Die etwas andere Reifeprüfung des Julian Barnes
Die Ausgangskonstellation erinnert unweigerlich an Charles Webbs Roman „Die Reifeprüfung“, bekannt geworden durch die Verfilmung von Mike Nichols mit Dustin Hoffman in der Hauptrolle. Junger Student beginnt eine Liaison mit einer Frau, die alterstechnisch seine Mutter sein könnte. Doch im Gegensatz zu Benjamin Braddock, der mit Mrs.
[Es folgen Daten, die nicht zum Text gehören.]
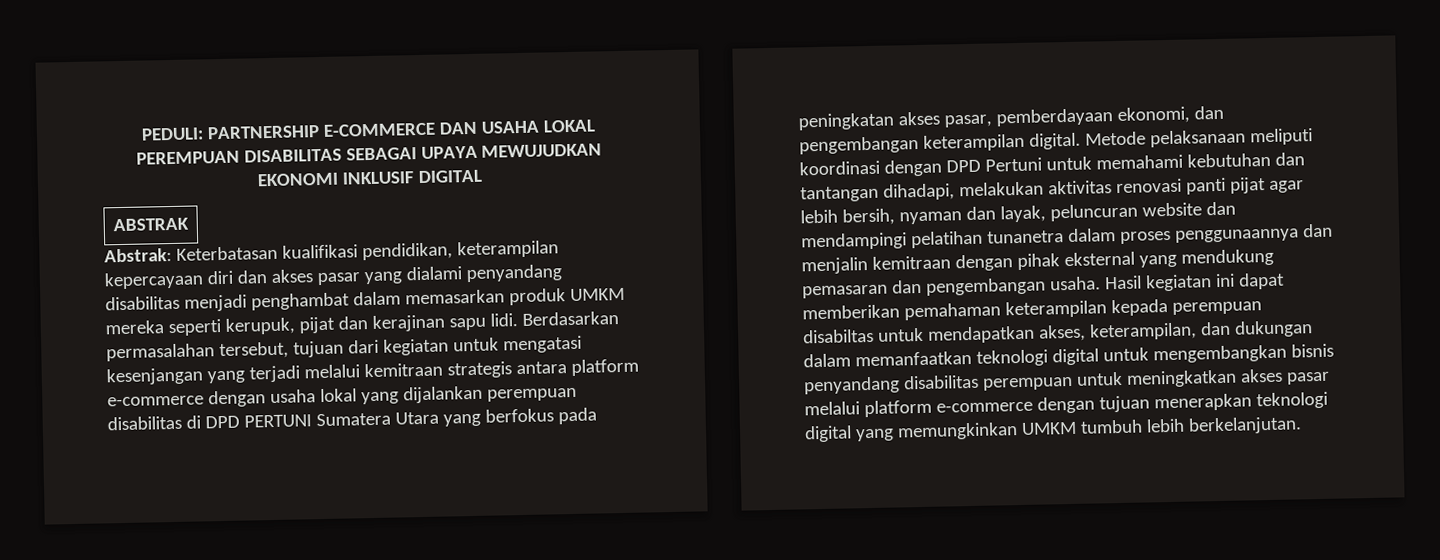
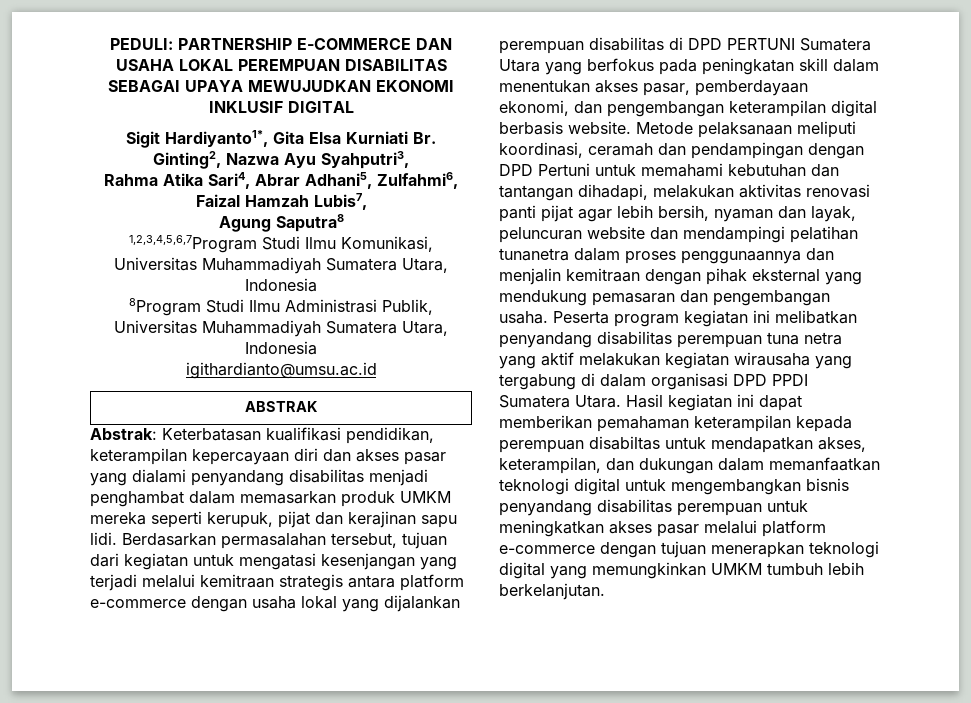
+ Sigit Hardiyanto1*, Gita Elsa Kurniati Br. Ginting2, Nazwa Ayu Syahputri3,
+ Rahma Atika Sari4, Abrar Adhani5, Zulfahmi6, Faizal Hamzah Lubis7,
+ Agung Saputra8
+ 1,2,3,4,5,6,7Program Studi Ilmu Komunikasi, Universitas Muhammadiyah Sumatera Utara, Indonesia
+ 8Program Studi Ilmu Administrasi Publik, Universitas Muhammadiyah Sumatera Utara, Indonesia
+ igithardianto@umsu.ac.id
- Berdasarkan permasalahan tersebut, tujuan dari kegiatan untuk mengatasi kesenjangan yang terjadi melalui kemitraan strategis antara platform e-commerce dengan usaha lokal yang dijalankan perempuan disabilitas di DPD PERTUNI Sumatera Utara yang berfokus pada peningkatan akses pasar, pemberdayaan ekonomi, dan pengembangan keterampilan digital. Metode pelaksanaan meliputi koordinasi dengan DPD Pertuni untuk memahami kebutuhan dan tantangan dihadapi, melakukan aktivitas renovasi panti pijat agar lebih bersih, nyaman dan layak, peluncuran website dan mendampingi pelatihan tunanetra dalam proses penggunaannya dan menjalin kemitraan dengan pihak eksternal yang mendukung pemasaran dan pengembangan usaha.
+ Berdasarkan permasalahan tersebut, tujuan dari kegiatan untuk mengatasi kesenjangan yang terjadi melalui kemitraan strategis antara platform e-commerce dengan usaha lokal yang dijalankan perempuan disabilitas di DPD PERTUNI Sumatera Utara yang berfokus pada peningkatan skill dalam menentukan akses pasar, pemberdayaan ekonomi, dan pengembangan keterampilan digital berbasis website. Metode pelaksanaan meliputi koordinasi, ceramah dan pendampingan dengan DPD Pertuni untuk memahami kebutuhan dan tantangan dihadapi, melakukan aktivitas renovasi panti pijat agar lebih bersih, nyaman dan layak, peluncuran website dan mendampingi pelatihan tunanetra dalam proses penggunaannya dan menjalin kemitraan dengan pihak eksternal yang mendukung pemasaran dan pengembangan usaha.
+ Peserta program kegiatan ini melibatkan penyandang disabilitas perempuan tuna netra yang aktif melakukan kegiatan wirausaha yang tergabung di dalam organisasi DPD PPDI Sumatera Utara.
Robinson eine Affäre beginnt, sich aber in deren Tochter verliebt und mit dieser zum Schluss durchbrennt, entwickelt sich das Verhältnis von Paul Roberts und Susan Maclaod in Julian Barnes Roman „Die einzige Geschichte“ zu einer über zehn Jahre dauernden Liebesbeziehung.
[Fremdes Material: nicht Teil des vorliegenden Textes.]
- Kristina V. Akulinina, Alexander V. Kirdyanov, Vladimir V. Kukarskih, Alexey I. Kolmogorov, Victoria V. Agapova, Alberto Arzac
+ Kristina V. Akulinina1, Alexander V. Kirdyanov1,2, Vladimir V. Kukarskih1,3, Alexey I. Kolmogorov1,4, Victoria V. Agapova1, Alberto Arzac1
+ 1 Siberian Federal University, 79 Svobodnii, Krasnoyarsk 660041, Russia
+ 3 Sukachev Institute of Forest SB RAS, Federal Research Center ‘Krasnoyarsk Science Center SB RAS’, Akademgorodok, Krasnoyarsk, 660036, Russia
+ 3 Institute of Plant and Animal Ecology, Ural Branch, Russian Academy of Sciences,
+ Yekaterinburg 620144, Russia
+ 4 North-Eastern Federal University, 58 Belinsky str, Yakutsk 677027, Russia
Ein zwischenmenschlicher Drahtseilakt
Der 19-jährige Paul lernt die fast 30 Jahre ältere Susan als zugeloste Partnerin für ein gemischtes Doppel während einer Tennispartie kennen. Paul und Susan leben in der zweiten Hälfte der 60-Jahre im städtischen Randgebiet, fünfzehn Meilen südlich von London. Paul ist ein junger Mann aus der Mittelschicht, der seine Haare der Zeit angepasst etwas länger trägt, aber kein Hippie und politisch desinteressiert. Susan ist mit einem patriarchalisch-herrschsüchtigen Mann verheiratet, hat zwei Töchter, beide etwas älter als Paul, hatte seit zwanzig Jahren keinen Sex und spricht über ihren Jahrgang von der „abgehalfterten Generation“. Aus der gegenseitigen Sympathie der ersten Begegnung wird für Paul sukzessive die erste große Liebe des Lebens, die zu einem gemeinsamen Domizil in London führt. Was zunächst märchenhaft romantisch klingt, entpuppt sich als ein zwischenmenschlicher Drahtseilakt.
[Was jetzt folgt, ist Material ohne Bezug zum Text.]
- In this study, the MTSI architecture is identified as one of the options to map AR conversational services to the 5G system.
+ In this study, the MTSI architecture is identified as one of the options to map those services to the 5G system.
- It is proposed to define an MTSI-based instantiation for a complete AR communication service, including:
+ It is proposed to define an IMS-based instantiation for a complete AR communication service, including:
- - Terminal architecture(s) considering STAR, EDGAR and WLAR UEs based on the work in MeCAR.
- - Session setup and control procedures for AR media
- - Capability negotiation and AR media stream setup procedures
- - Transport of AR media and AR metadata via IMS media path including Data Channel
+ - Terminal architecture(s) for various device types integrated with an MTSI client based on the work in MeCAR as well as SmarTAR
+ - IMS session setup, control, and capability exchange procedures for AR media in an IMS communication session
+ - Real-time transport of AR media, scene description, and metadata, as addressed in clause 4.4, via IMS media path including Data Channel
Julian Barnes und die Frage nach dem Glück
Julian Barnes teilt seinen neuen Roman in drei Kapitel und lässt „Die einzige Geschichte“ aus Pauls Sicht mit der Distanz von fünfzig Jahren Revue passieren. Dabei wechselt der 73-jährige englische Schriftsteller von der Perspektive der ersten in die zweite, sowie in die dritte Person. Der fortschreitenden Lebensdauer – Paul blickt in der Retrospektive auch auf seine Post-Susan-Zeit – begegnet Julian Barnes mit größerer literarischer Distanz und wirft in essayistischer Form Fragen nach dem Glück auf. Pauls selbstreflexive, aus dem Gedächtnis entsprungene, als Wahrheitsfinder dienende Erinnerungen dieser Liebesgeschichte sind von feinster Ironie durchwoben und mit filigraner Feder geschrieben.
Julian Barnes: „Die einzige Geschichte“, Kiepenheuer & Witsch, Hardcover, aus dem Englischen von Gertrude Kueger, 978-3-462-05154-4, 22 Euro (Beitragsbild: Buchcover).